А тот, кто за мной следит, вполне вероятно, уже здесь.
«Да что с тобой может случиться в компании пса весом в семьдесят фунтов»?
Пес весом в семьдесят фунтов снова разразился лаем, и последние несколько шагов до загона я преодолела по-спринтерски. Услышав шаги, он поставил передние лапы на сетку вольера и поднялся на задние.
Узнав меня, Бойд пришел в неистовство. Оттолкнулся передними лапами от сетки, отскочил, метнулся вперед, взвился свечкой и снова оттолкнулся от сетки. Повторил цикл несколько раз – точь-в-точь хомяк, самозабвенно мчащийся в колесе, – потом снова встал на задние лапы, запрокинул морду и принялся непрерывно лаять.
Приговаривая всякую ерунду, которую обычно твердят собакам, я потрепала Бойда по ушам и пристегнула поводок. Пес с такой силой рванул к калитке, что едва не поволок меня за собой.
– Прогуляемся только до границы участка, – предупредила я, приставив палец к его носу.
Он склонил голову набок, повращал бровями и коротко гавкнул. Едва я подняла засов, собака прыжком вылетела из вольера и стала носиться кругами, едва не сбивая меня с ног.
– Завидую твоей энергии, Бойд.
Вышеупомянутый облизал мне лицо, когда я нагнулась, чтобы выпутать его лапы из поводка, а затем мы двинулись вверх по дороге.
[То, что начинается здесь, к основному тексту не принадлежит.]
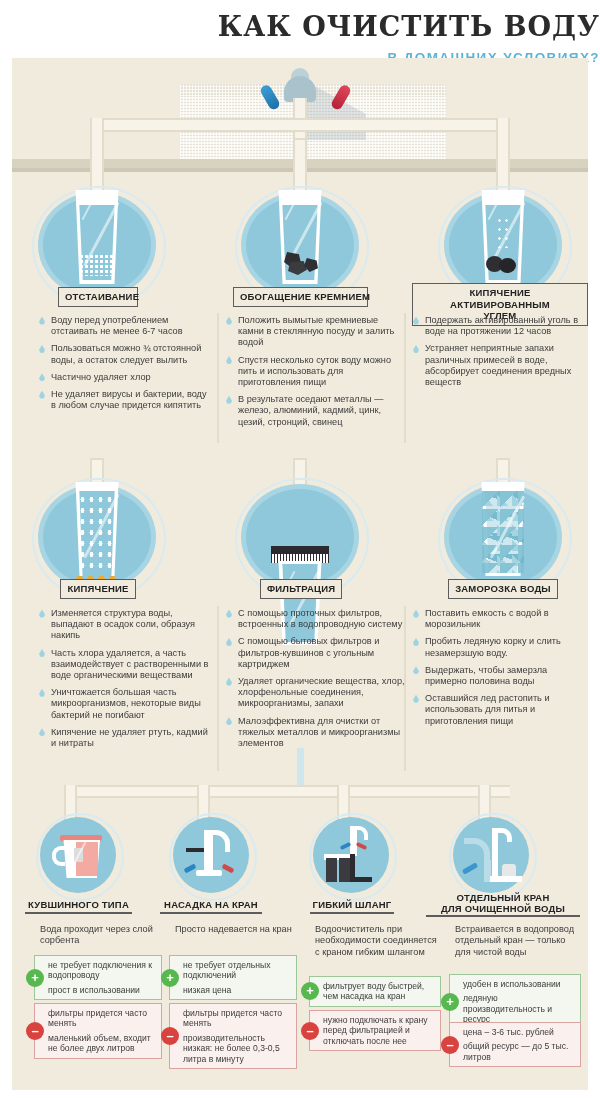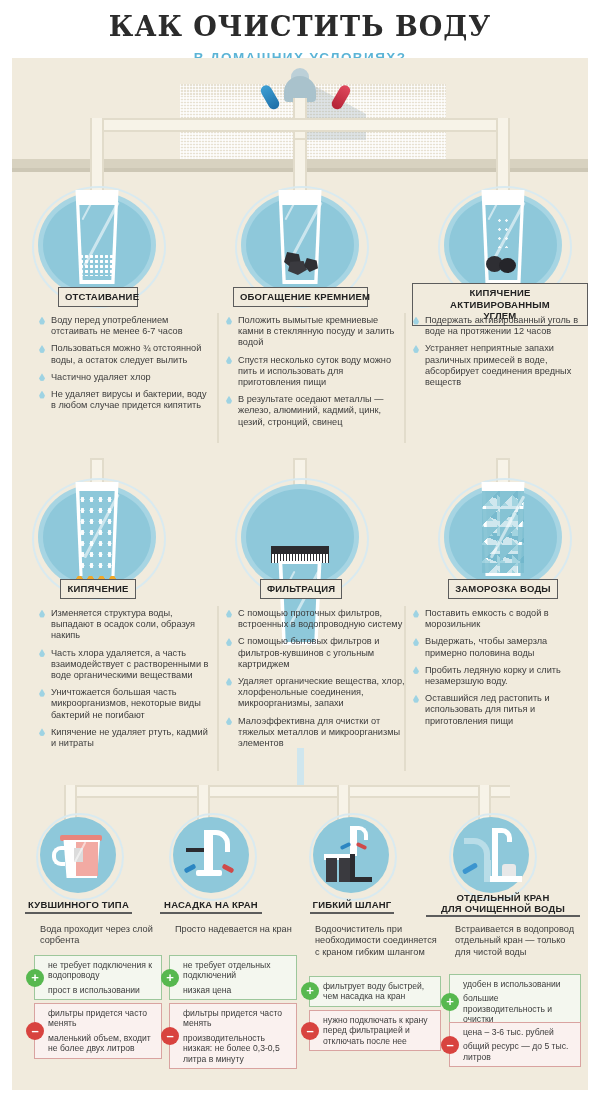--- a/index.html
+++ b/index.html
@@ -12,7 +12,7 @@
   .page{position:relative;width:600px;height:1098px;background:#ffffff;}
 
   
-  .title-wrap{position:absolute;top:0;left:0;width:600px;height:58px;text-align:center;}
+  .title-wrap{position:absolute;top:0;left:0;width:600px;height:58px;text-align:right;}
   .title{
     font-family:"DejaVu Serif","Liberation Serif",serif;
     font-weight:bold;font-size:27px;letter-spacing:1px;

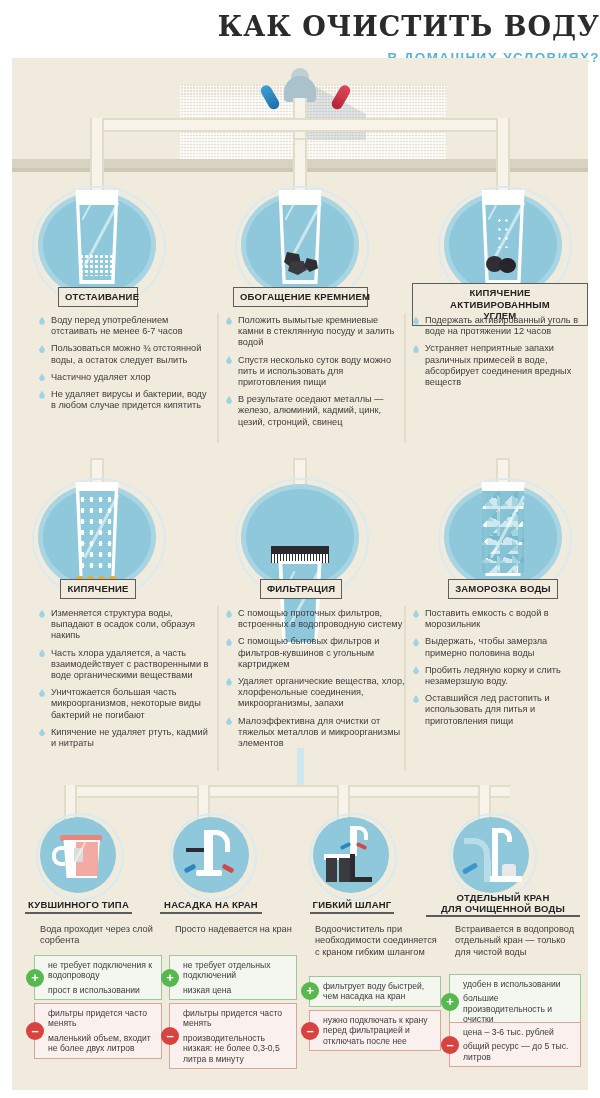--- a/index.html
+++ b/index.html
@@ -285,8 +285,8 @@
     </div>
     <div class="list" style="left:400px;top:550px;width:172px;">
       <div class="li">Поставить емкость с водой в морозильник</div>
+      <div class="li">Пробить ледяную корку и слить незамерзшую воду.</div>
       <div class="li">Выдержать, чтобы замерзла примерно половина воды</div>
-      <div class="li">Пробить ледяную корку и слить незамерзшую воду.</div>
       <div class="li">Оставшийся лед растопить и использовать для питья и приготовления пищи</div>
     </div>
 

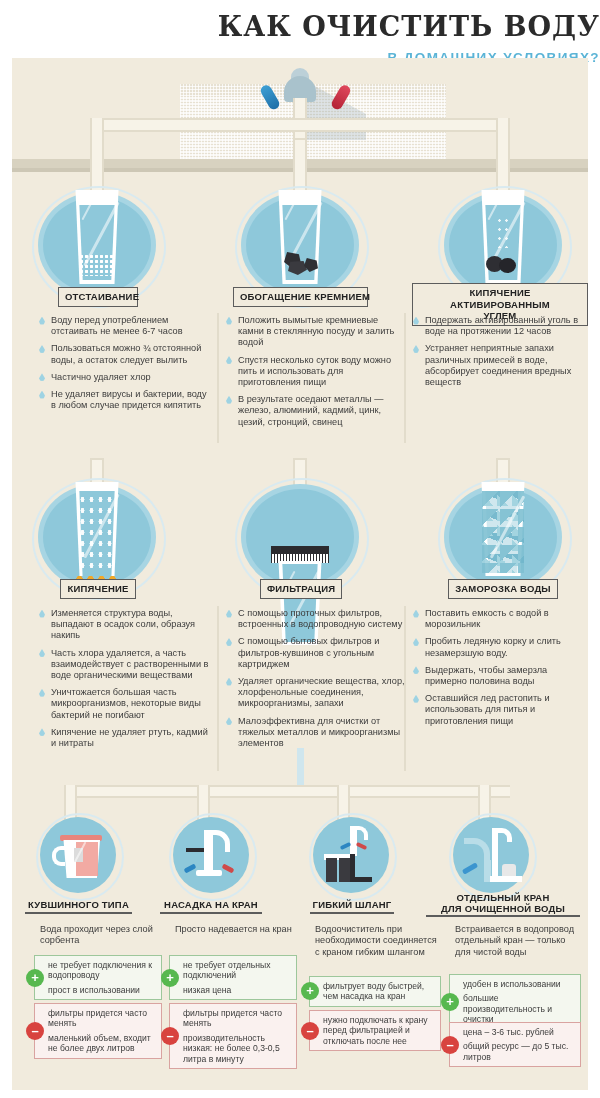--- a/index.html
+++ b/index.html
@@ -414,7 +414,7 @@
       <div class="badge g">+</div>
       <div class="txt">
         <p>удобен в использовании</p>
-        <p>большие производительность и очистки</p>
+        <p>ледяную производительность и ресурс</p>
       </div>
     </div>
     <div class="pc minus" style="left:437px;top:964px;width:132px;">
Свет фонарей у крыльца едва достигал края лужайки, и шагов через десять я включила фонарик. Бойд замер как вкопанный и зарычал.
– Это фонарик, дружок.
Протянув руку, я потрепала пса по загривку. Бойд завертел головой, лизнул мою руку, затем отпрыгнул назад, поплясал и прижался к моим ногам.
Я уже собиралась двинуться дальше, когда почувствовала, что пес напрягся всем телом. Он опустил голову, ритм его дыхания изменился, и в горле заклокотало тихое рычание. На мое прикосновение не отозвался.